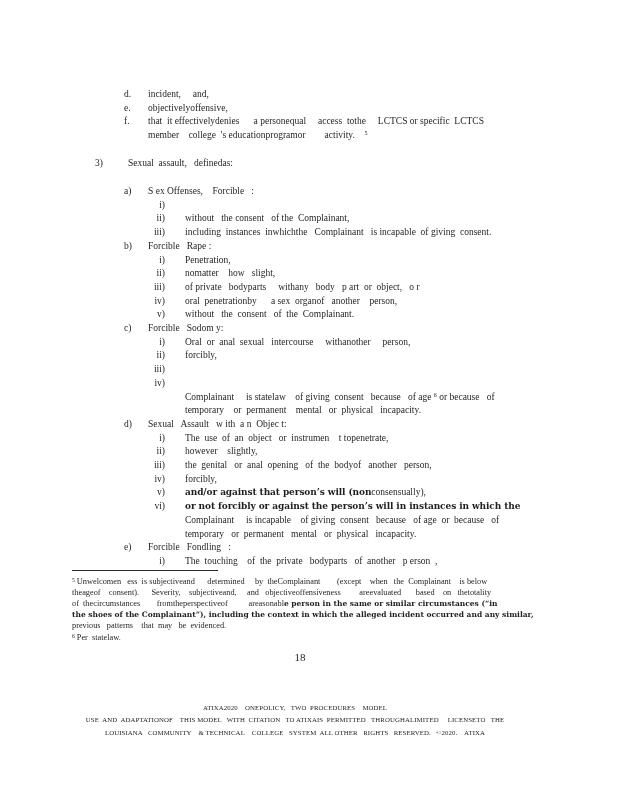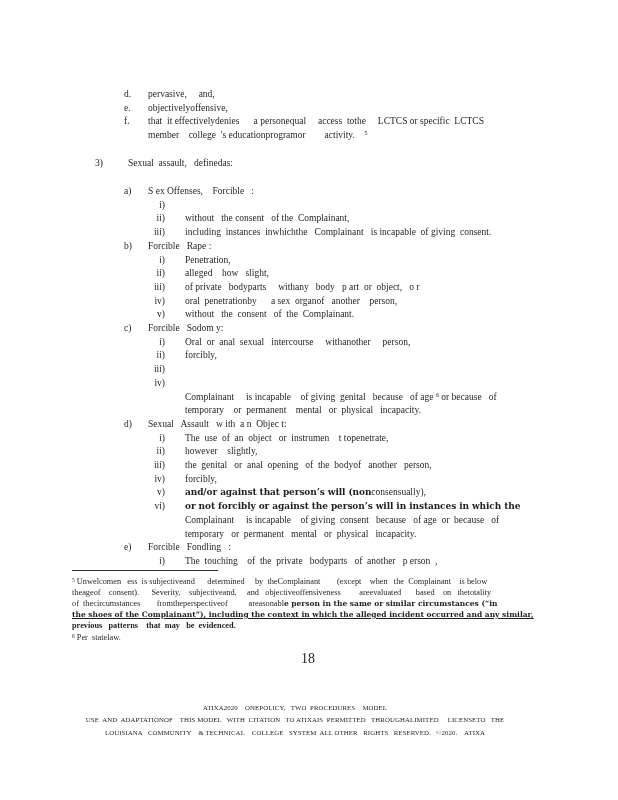--- a/index.html
+++ b/index.html
@@ -30,7 +30,7 @@
   <div id="body-lines">
       <div class="doc-line lv-l2" style="top: 88px;">
         <span class="lbl">d.</span>
-        <span class="txt"><span>pervasive,     and,</span></span>
+        <span class="txt"><span>incident,     and,</span></span>
       </div>
       <div class="doc-line lv-l2" style="top: 102px;">
         <span class="lbl">e.</span>

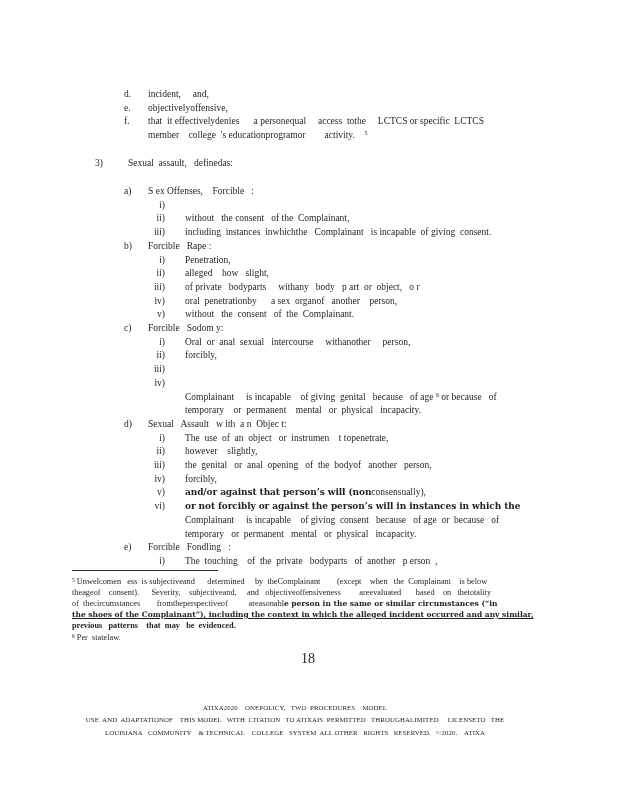--- a/index.html
+++ b/index.html
@@ -72,7 +72,7 @@
       </div>
       <div class="doc-line lv-l3" style="top: 267px;">
         <span class="lbl">ii)</span>
-        <span class="txt"><span>alleged    how   slight,</span></span>
+        <span class="txt"><span>nomatter    how   slight,</span></span>
       </div>
       <div class="doc-line lv-l3" style="top: 281px;">
         <span class="lbl">iii)</span>

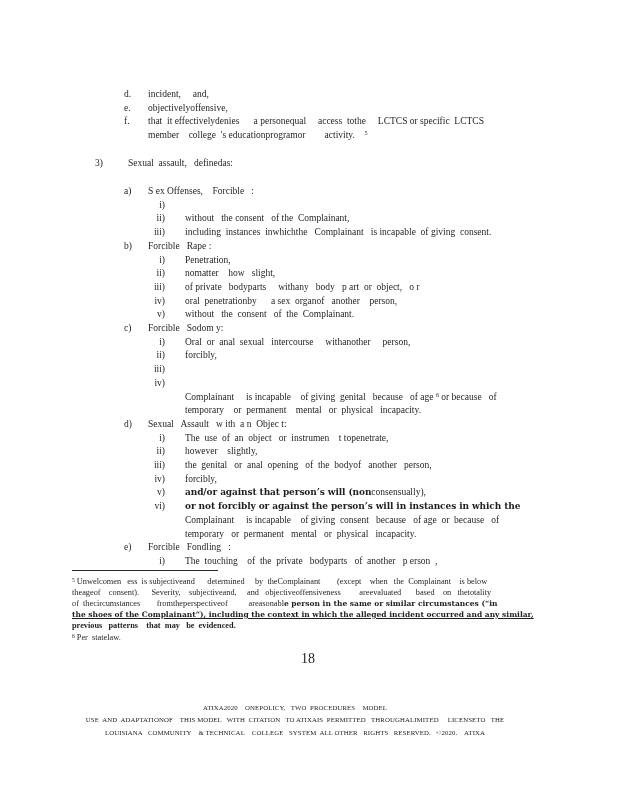--- a/index.html
+++ b/index.html
@@ -105,7 +105,7 @@
         <span class="lbl">iv)</span>
       </div>
       <div class="doc-line lv-c3" style="top: 391px;">
-        <span class="txt"><span>Complainant     is incapable    of giving  genital   because   of age </span><sup>6</sup><span> or because   of</span></span>
+        <span class="txt"><span>Complainant     is statelaw    of giving  consent   because   of age </span><sup>6</sup><span> or because   of</span></span>
       </div>
       <div class="doc-line lv-c3" style="top: 404px;">
         <span class="txt"><span>temporary    or  permanent    mental   or  physical   incapacity.</span></span>

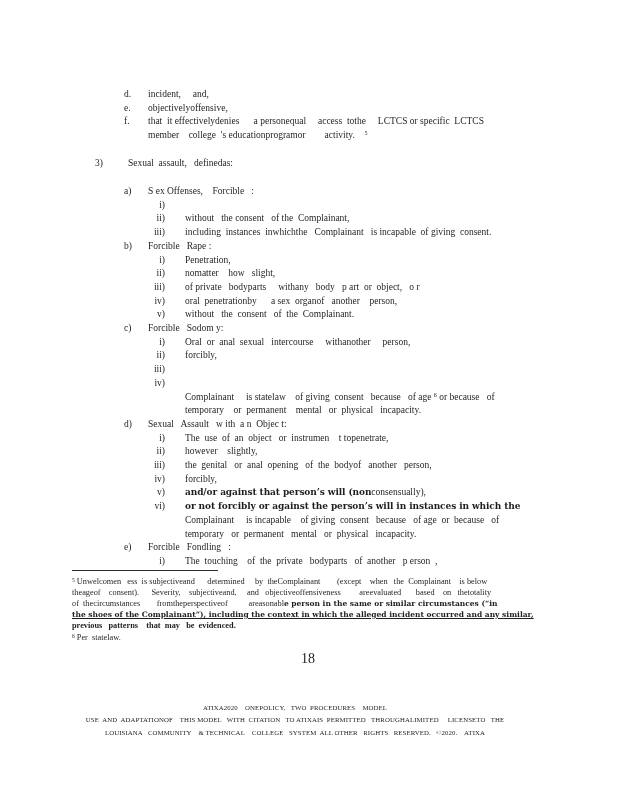--- a/index.html
+++ b/index.html
@@ -158,7 +158,7 @@
       <div class="fn-line" style="top: 577px;"><sup>5</sup><span> Unwelcomen   ess  is subjectiveand      determined     by  theComplainant        (except    when   the  Complainant    is below</span></div>
       <div class="fn-line" style="top: 588px;"><span>theageof    consent).      Severity,    subjectiveand,     and   objectiveoffensiveness         areevaluated       based    on   thetotality</span></div>
       <div class="fn-line" style="top: 599px;"><span>of  thecircumstances        fromtheperspectiveof          areasonabl</span><span class="b">e person in the same or similar circumstances (“in</span></div>
-      <div class="fn-line" style="top: 610px; text-decoration: underline;"><span class="b">the shoes of the Complainant”), including the context in which the alleged incident occurred and any similar,</span></div>
+      <div class="fn-line" style="top: 610px;"><span class="b">the shoes of the Complainant”), including the context in which the alleged incident occurred and any similar,</span></div>
       <div class="fn-line" style="top: 621px; font-weight: bold;"><span>previous   patterns    that  may   be  evidenced.</span></div>
       <div class="fn-line" style="top: 633px;"><sup>6</sup><span> Per  statelaw.</span></div>
     </div>

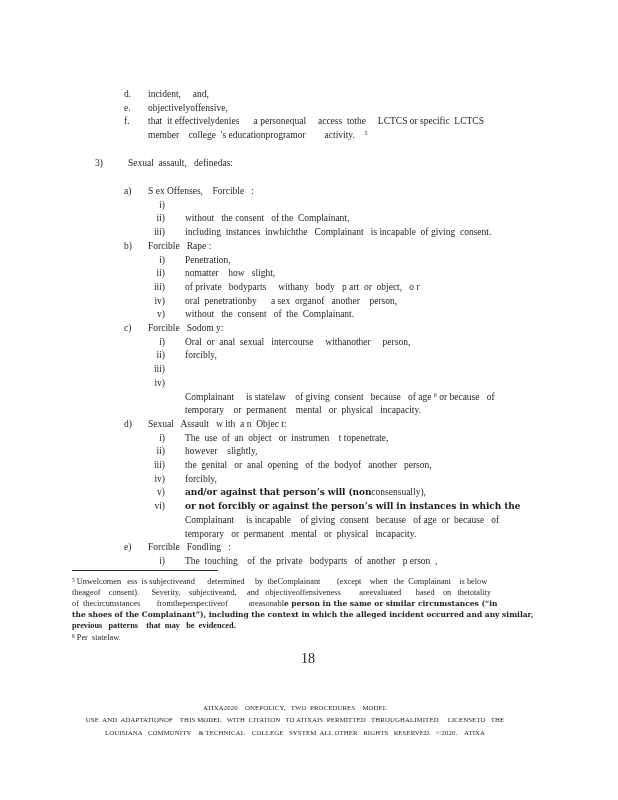--- a/index.html
+++ b/index.html
@@ -159,7 +159,7 @@
       <div class="fn-line" style="top: 588px;"><span>theageof    consent).      Severity,    subjectiveand,     and   objectiveoffensiveness         areevaluated       based    on   thetotality</span></div>
       <div class="fn-line" style="top: 599px;"><span>of  thecircumstances        fromtheperspectiveof          areasonabl</span><span class="b">e person in the same or similar circumstances (“in</span></div>
       <div class="fn-line" style="top: 610px;"><span class="b">the shoes of the Complainant”), including the context in which the alleged incident occurred and any similar,</span></div>
-      <div class="fn-line" style="top: 621px; font-weight: bold;"><span>previous   patterns    that  may   be  evidenced.</span></div>
+      <div class="fn-line" style="top: 621px;"><span>previous   patterns    that  may   be  evidenced.</span></div>
       <div class="fn-line" style="top: 633px;"><sup>6</sup><span> Per  statelaw.</span></div>
     </div>
   <div class="page-number">18</div>

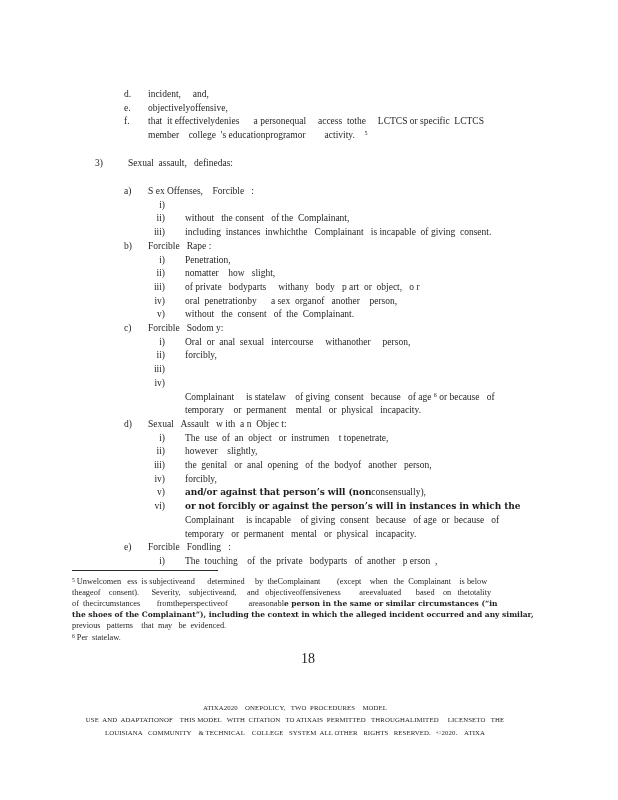--- a/index.html
+++ b/index.html
@@ -20,7 +20,7 @@
   .fn-line{position:absolute;left:72px;white-space:pre;font-size:8.3px;line-height:10px;}
   .fn-line .b{font-size:7.5px;letter-spacing:0;text-align:center;}
   .fn-line sup{font-size:5.5px;top:-2.5px;}
-  .page-number{position:absolute;top:651px;left:8px;width:600px;text-align:center;font-size:14px;}
+  .page-number{position:absolute;top:651px;left:0;width:600px;text-align:center;font-size:11px;}
   .footer-line{position:absolute;left:0;width:590px;text-align:center;font-size:6.8px;white-space:pre;letter-spacing:0.1px;}
 </style>
 </head>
━━━━━━━━━━━━━━━━━━━━
Search the material for the word "incident" and copy each line where it occurs.

-- Finished task --
+        <span class="txt"><span>incident,     and,</span></span>
-      <div class="fn-line" style="top: 610px; text-decoration: underline;"><span class="b">the shoes of the Complainant”), including the context in which the alleged incident occurred and any similar,</span></div>
+      <div class="fn-line" style="top: 610px;"><span class="b">the shoes of the Complainant”), including the context in which the alleged incident occurred and any similar,</span></div>
       <div class="fn-line" style="top: 610px;"><span class="b">the shoes of the Complainant”), including the context in which the alleged incident occurred and any similar,</span></div>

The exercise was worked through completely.